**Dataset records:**
====

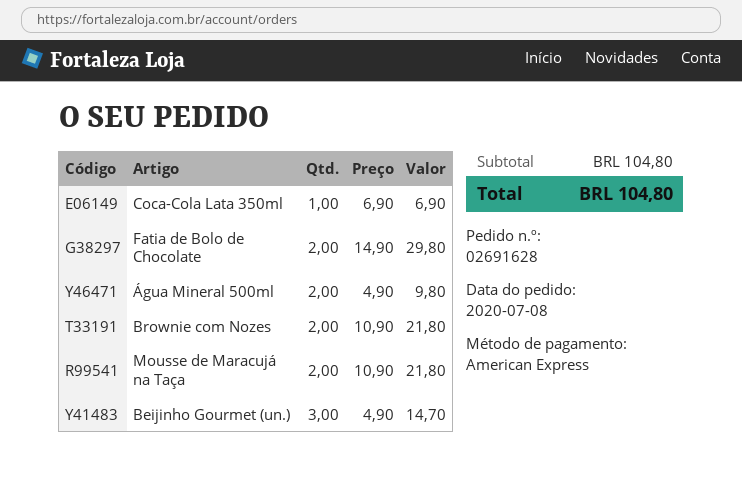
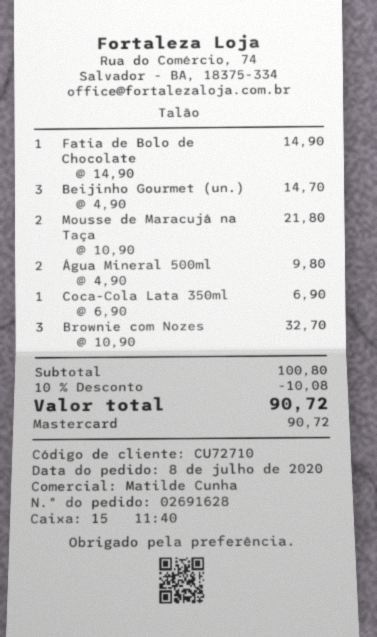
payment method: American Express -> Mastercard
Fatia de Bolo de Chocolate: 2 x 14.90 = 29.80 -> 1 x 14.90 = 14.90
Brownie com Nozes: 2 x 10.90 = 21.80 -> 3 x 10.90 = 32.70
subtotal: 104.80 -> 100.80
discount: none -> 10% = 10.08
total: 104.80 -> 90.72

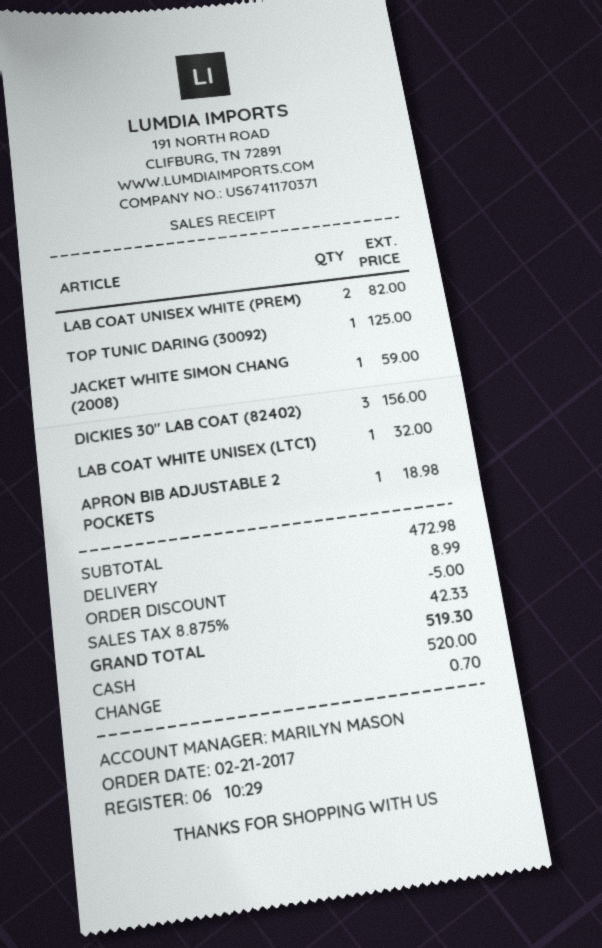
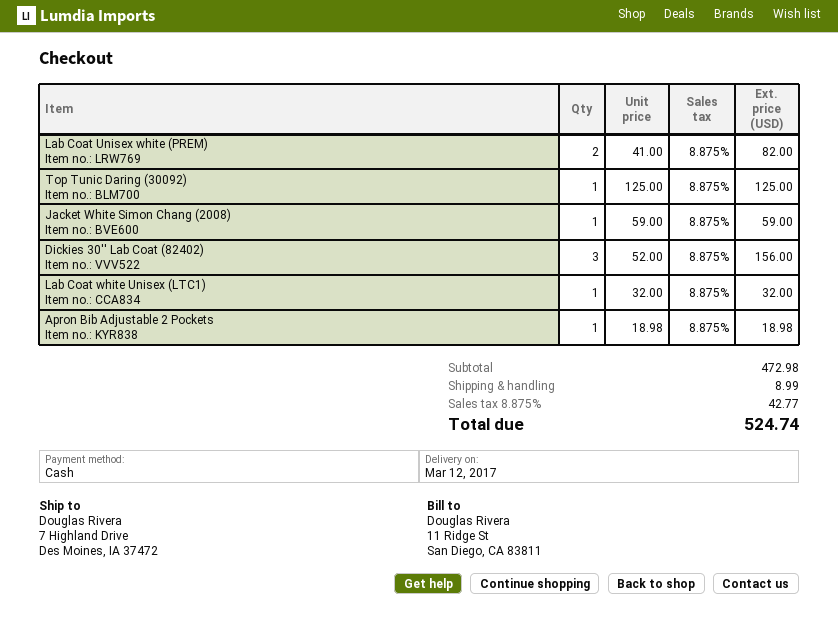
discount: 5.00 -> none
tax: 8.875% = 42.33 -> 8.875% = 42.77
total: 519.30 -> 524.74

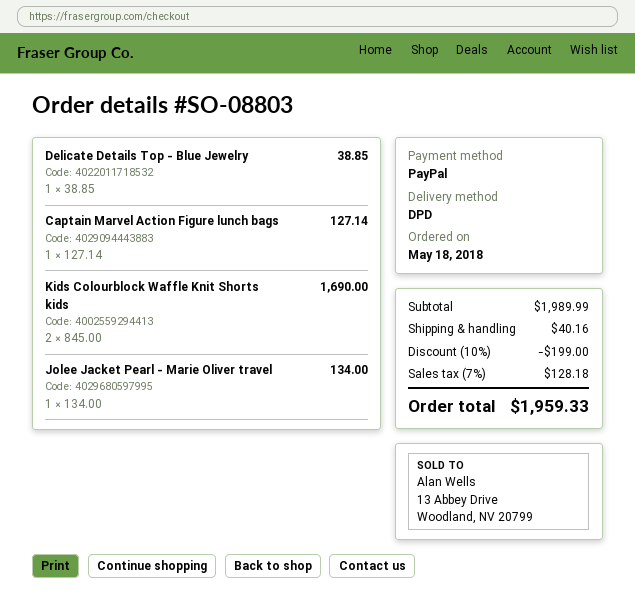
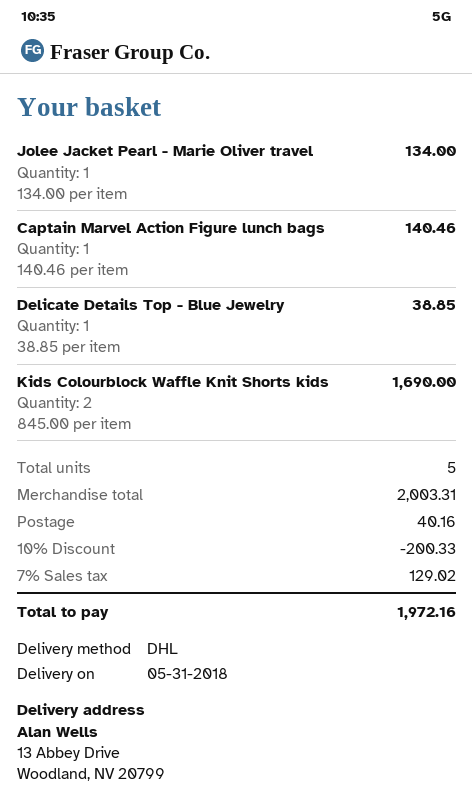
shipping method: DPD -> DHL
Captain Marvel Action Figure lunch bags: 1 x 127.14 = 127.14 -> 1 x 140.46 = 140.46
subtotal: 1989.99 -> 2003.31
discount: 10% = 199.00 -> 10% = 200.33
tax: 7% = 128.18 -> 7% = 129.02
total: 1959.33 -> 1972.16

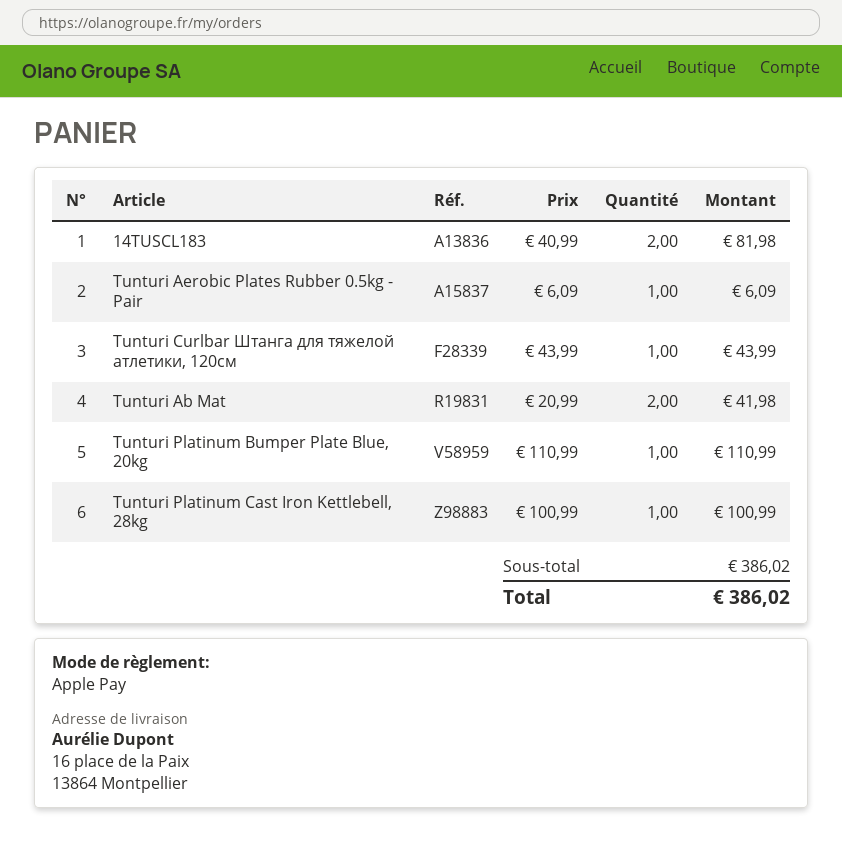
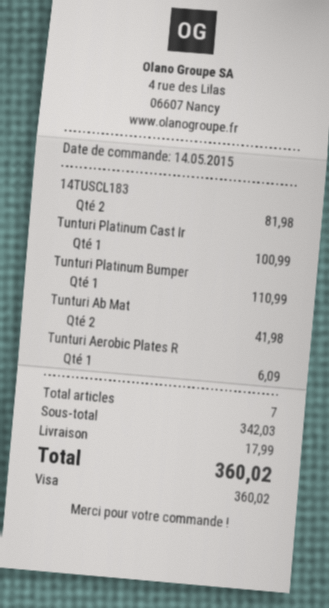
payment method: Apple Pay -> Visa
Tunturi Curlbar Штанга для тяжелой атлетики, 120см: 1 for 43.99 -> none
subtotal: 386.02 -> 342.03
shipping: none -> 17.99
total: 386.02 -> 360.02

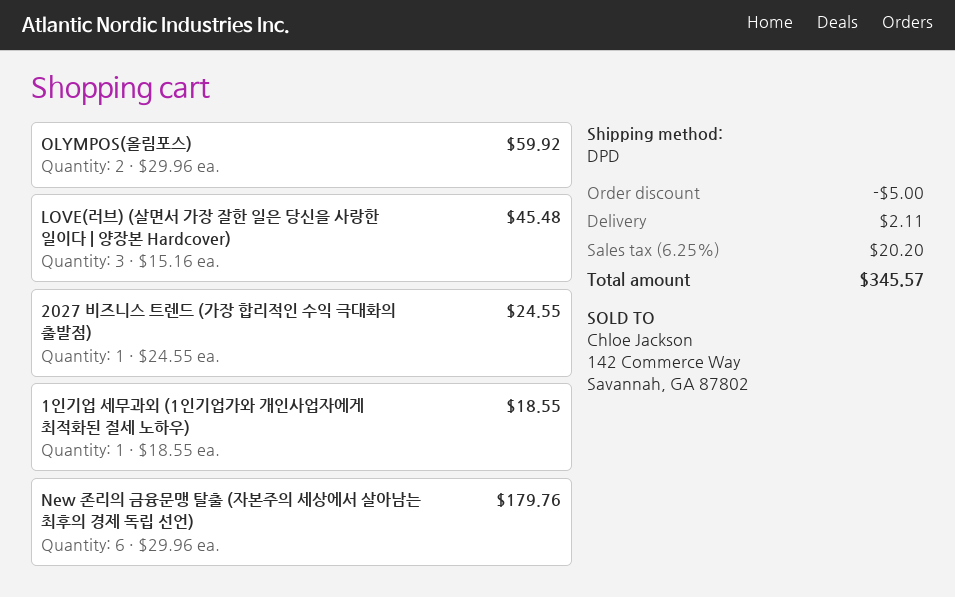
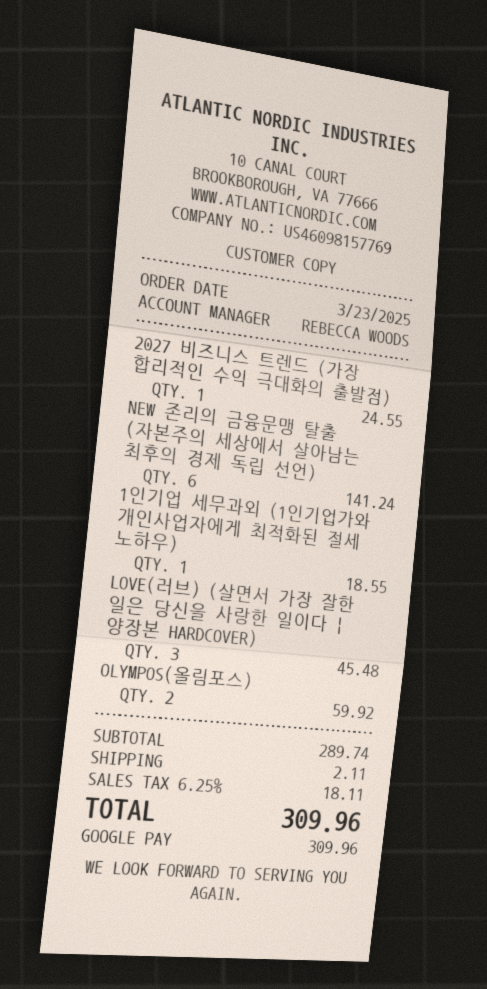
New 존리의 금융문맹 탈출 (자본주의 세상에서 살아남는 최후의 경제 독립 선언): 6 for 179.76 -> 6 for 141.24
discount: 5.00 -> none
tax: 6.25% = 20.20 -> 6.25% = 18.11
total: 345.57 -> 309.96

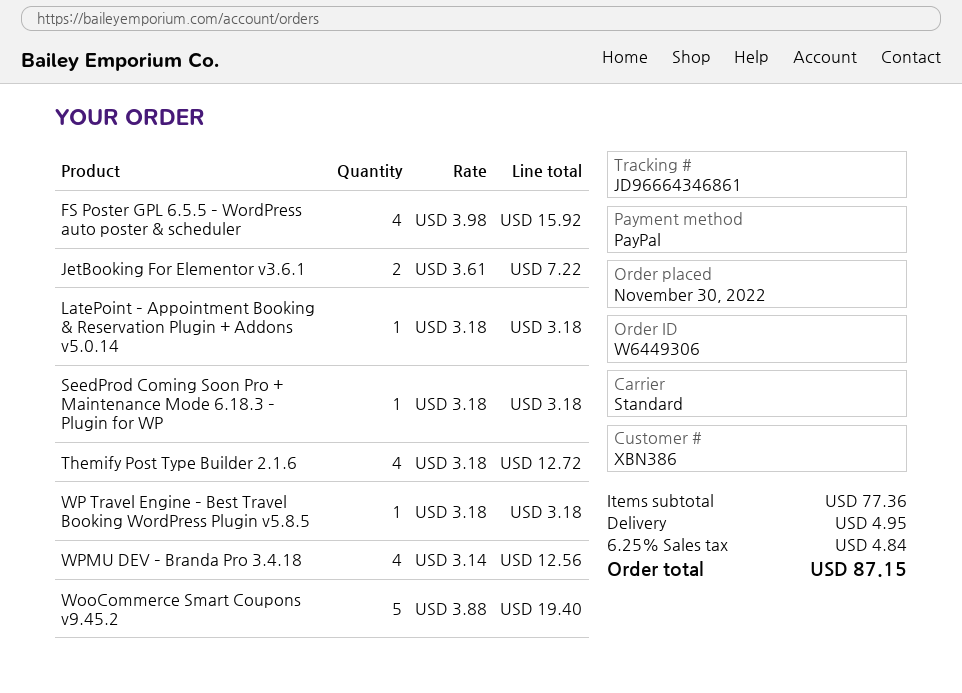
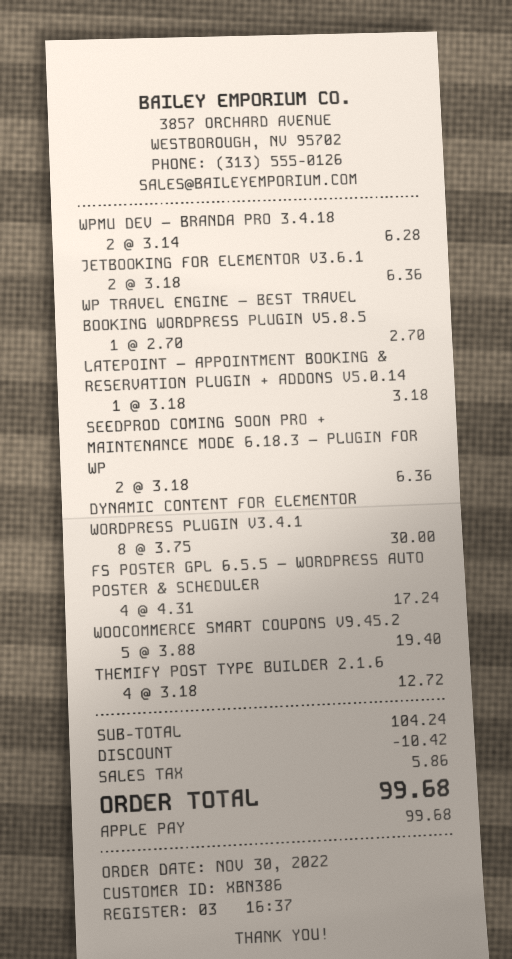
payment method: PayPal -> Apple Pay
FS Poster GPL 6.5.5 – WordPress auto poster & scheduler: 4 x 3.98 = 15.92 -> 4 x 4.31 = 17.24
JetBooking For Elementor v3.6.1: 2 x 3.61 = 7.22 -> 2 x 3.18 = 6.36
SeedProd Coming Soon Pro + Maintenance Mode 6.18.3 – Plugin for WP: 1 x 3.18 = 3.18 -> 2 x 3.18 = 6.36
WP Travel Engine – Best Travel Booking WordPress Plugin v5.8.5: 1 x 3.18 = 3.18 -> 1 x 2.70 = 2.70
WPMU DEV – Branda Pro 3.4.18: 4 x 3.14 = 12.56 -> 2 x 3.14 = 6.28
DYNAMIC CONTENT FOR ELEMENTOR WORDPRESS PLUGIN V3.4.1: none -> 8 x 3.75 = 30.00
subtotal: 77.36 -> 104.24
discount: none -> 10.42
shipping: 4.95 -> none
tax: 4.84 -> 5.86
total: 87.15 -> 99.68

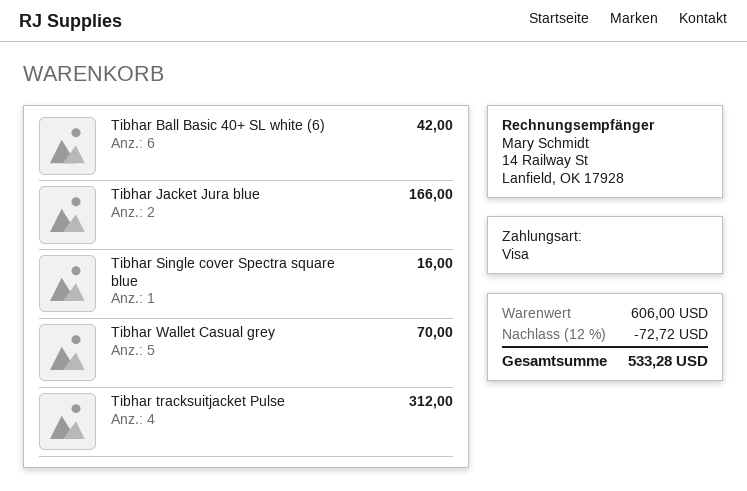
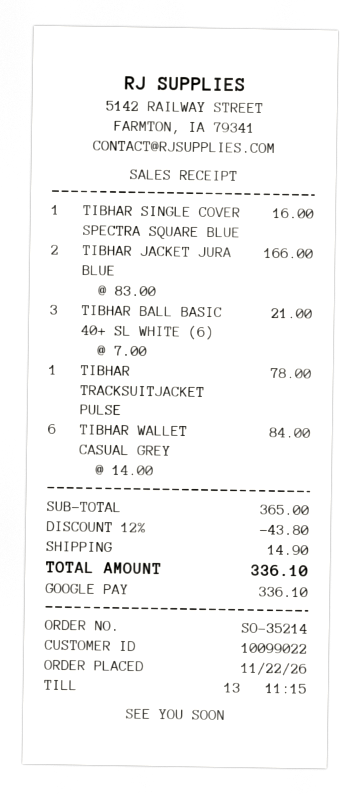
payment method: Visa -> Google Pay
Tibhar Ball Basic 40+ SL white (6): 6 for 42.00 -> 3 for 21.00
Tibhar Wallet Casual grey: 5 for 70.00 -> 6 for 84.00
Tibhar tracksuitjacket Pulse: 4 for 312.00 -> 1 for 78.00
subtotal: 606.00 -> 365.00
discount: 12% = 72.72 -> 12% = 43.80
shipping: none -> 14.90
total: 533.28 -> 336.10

====

**YOUR INSTRUCTIONS:**
An exact copy of all the records is required, with the pictures omitted.

**REPLY TO THE EXERCISE:**
payment method: American Express -> Mastercard
Fatia de Bolo de Chocolate: 2 x 14.90 = 29.80 -> 1 x 14.90 = 14.90
Brownie com Nozes: 2 x 10.90 = 21.80 -> 3 x 10.90 = 32.70
subtotal: 104.80 -> 100.80
discount: none -> 10% = 10.08
total: 104.80 -> 90.72

discount: 5.00 -> none
tax: 8.875% = 42.33 -> 8.875% = 42.77
total: 519.30 -> 524.74

shipping method: DPD -> DHL
Captain Marvel Action Figure lunch bags: 1 x 127.14 = 127.14 -> 1 x 140.46 = 140.46
subtotal: 1989.99 -> 2003.31
discount: 10% = 199.00 -> 10% = 200.33
tax: 7% = 128.18 -> 7% = 129.02
total: 1959.33 -> 1972.16

payment method: Apple Pay -> Visa
Tunturi Curlbar Штанга для тяжелой атлетики, 120см: 1 for 43.99 -> none
subtotal: 386.02 -> 342.03
shipping: none -> 17.99
total: 386.02 -> 360.02

New 존리의 금융문맹 탈출 (자본주의 세상에서 살아남는 최후의 경제 독립 선언): 6 for 179.76 -> 6 for 141.24
discount: 5.00 -> none
tax: 6.25% = 20.20 -> 6.25% = 18.11
total: 345.57 -> 309.96

payment method: PayPal -> Apple Pay
FS Poster GPL 6.5.5 – WordPress auto poster & scheduler: 4 x 3.98 = 15.92 -> 4 x 4.31 = 17.24
JetBooking For Elementor v3.6.1: 2 x 3.61 = 7.22 -> 2 x 3.18 = 6.36
SeedProd Coming Soon Pro + Maintenance Mode 6.18.3 – Plugin for WP: 1 x 3.18 = 3.18 -> 2 x 3.18 = 6.36
WP Travel Engine – Best Travel Booking WordPress Plugin v5.8.5: 1 x 3.18 = 3.18 -> 1 x 2.70 = 2.70
WPMU DEV – Branda Pro 3.4.18: 4 x 3.14 = 12.56 -> 2 x 3.14 = 6.28
DYNAMIC CONTENT FOR ELEMENTOR WORDPRESS PLUGIN V3.4.1: none -> 8 x 3.75 = 30.00
subtotal: 77.36 -> 104.24
discount: none -> 10.42
shipping: 4.95 -> none
tax: 4.84 -> 5.86
total: 87.15 -> 99.68

payment method: Visa -> Google Pay
Tibhar Ball Basic 40+ SL white (6): 6 for 42.00 -> 3 for 21.00
Tibhar Wallet Casual grey: 5 for 70.00 -> 6 for 84.00
Tibhar tracksuitjacket Pulse: 4 for 312.00 -> 1 for 78.00
subtotal: 606.00 -> 365.00
discount: 12% = 72.72 -> 12% = 43.80
shipping: none -> 14.90
total: 533.28 -> 336.10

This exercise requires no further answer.